Bernard O’Donoghue’s new collection is a characteristically unassuming masterpiece and of the many wonderful poems in it I’m thrilled to be able to post my two favourites today. Without question it’s been one of the highlights of my poetry year – read a recent review from the Guardian by Paul Batchelor here and more on Bernard here.



Emigration

for Yousif Qasmiyeh

Unhappy the man that keeps to the home place
and never finds time to escape to the city
where he can listen to the rain on the ceiling,
secure in the knowledge that it’s causing no damage
to roof-thatch or haystack or anything of his.

Unhappy the man that never got up
on a tragic May morning, to go to the station
dressed out for America, where he might have stood
by the Statue of Liberty, or drunk in the light
that floods all the streets that converge on Times Square.
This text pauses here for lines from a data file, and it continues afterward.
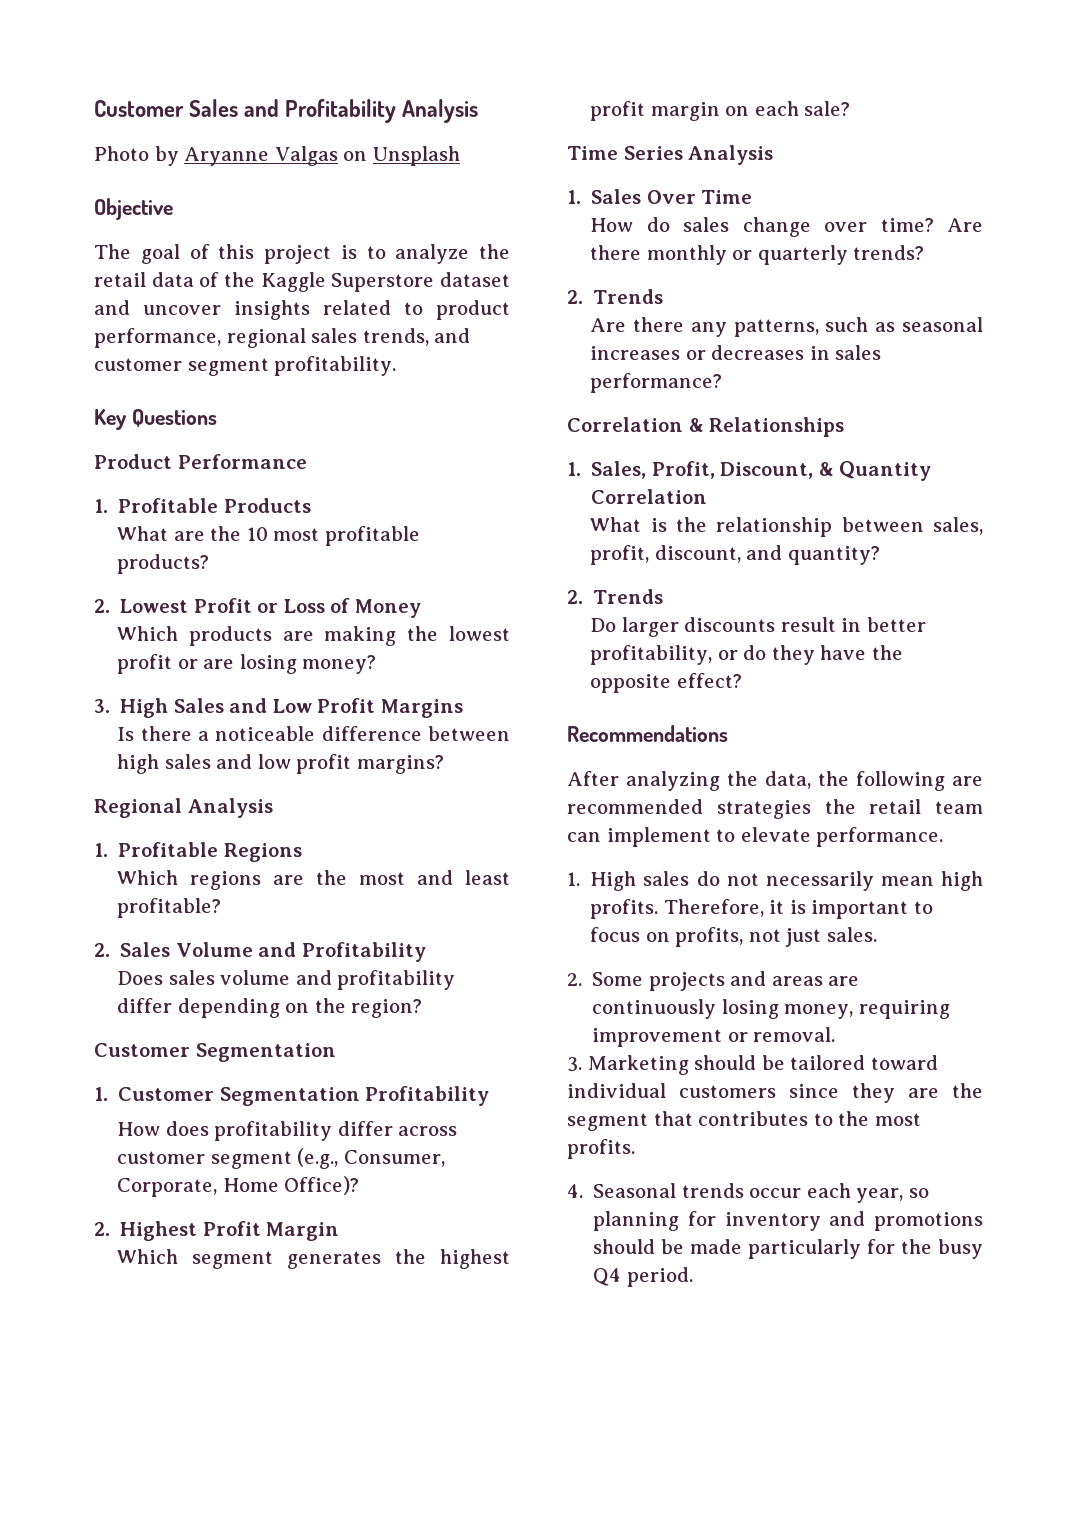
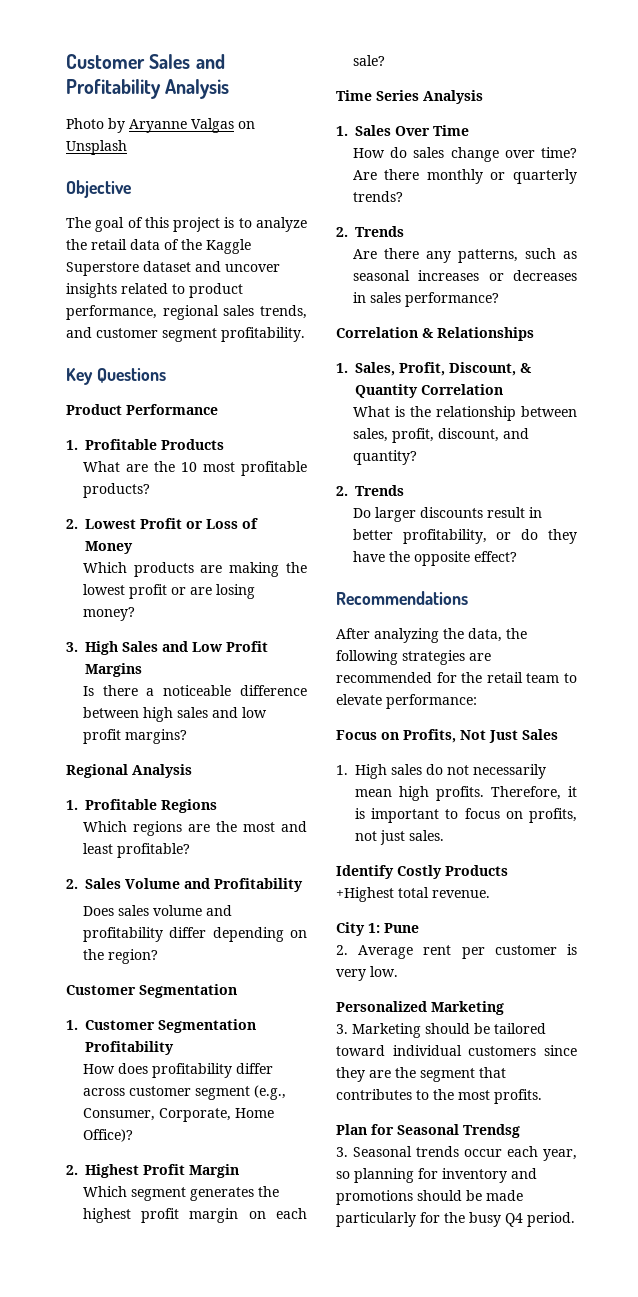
- After analyzing the data, the following are recommended strategies the retail team can implement to elevate performance.
+ After analyzing the data, the following strategies are recommended for the retail team to elevate performance:
+ Focus on Profits, Not Just Sales
- 2. Some projects and areas are continuously losing money, requiring improvement or removal.
+ Identify Costly Products
+ +Highest total revenue.
+ City 1: Pune
+ 2. Average rent per customer is very low.
+ Personalized Marketing
- 4. Seasonal trends occur each year, so planning for inventory and promotions should be made particularly for the busy Q4 period.
+ Plan for Seasonal Trendsg
+ 3. Seasonal trends occur each year, so planning for inventory and promotions should be made particularly for the busy Q4 period.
Unhappy the man that has lacked the occasion
to return to the village on a sun-struck May morning,
to shake the hands of the neighbours he’d left
a lifetime ago and tell the world’s wonders,
before settling down by his hearth once again.



Clegs at Totleigh Barton

Plenty of gates to lean on around here,
and plenty of time to watch the horse-flies
on the dung, to see if they are really
generated from it. There is more chill
than blessing in this gentle breeze off Dartmoor,
more edge than you’d expect in September.
So: winter soon, after no summer.

Yes, this is the place: ‘Road liable to flooding’.
This is where Grace Ingoldby did handstands
on the frosty tarmac. Where Mick Imlah stayed,
when we nearly ran over the cliff
at Morwenstow, looking for Hawker’s hut
in which the old man composed, or didn’t.

Before Grace’s son died in the fire, and Grace died too.
Before Mick got ill. Today I am back on my own
to stare at these insects at their dreadful trade.

‘Now try your brakes’, it still says on the sign.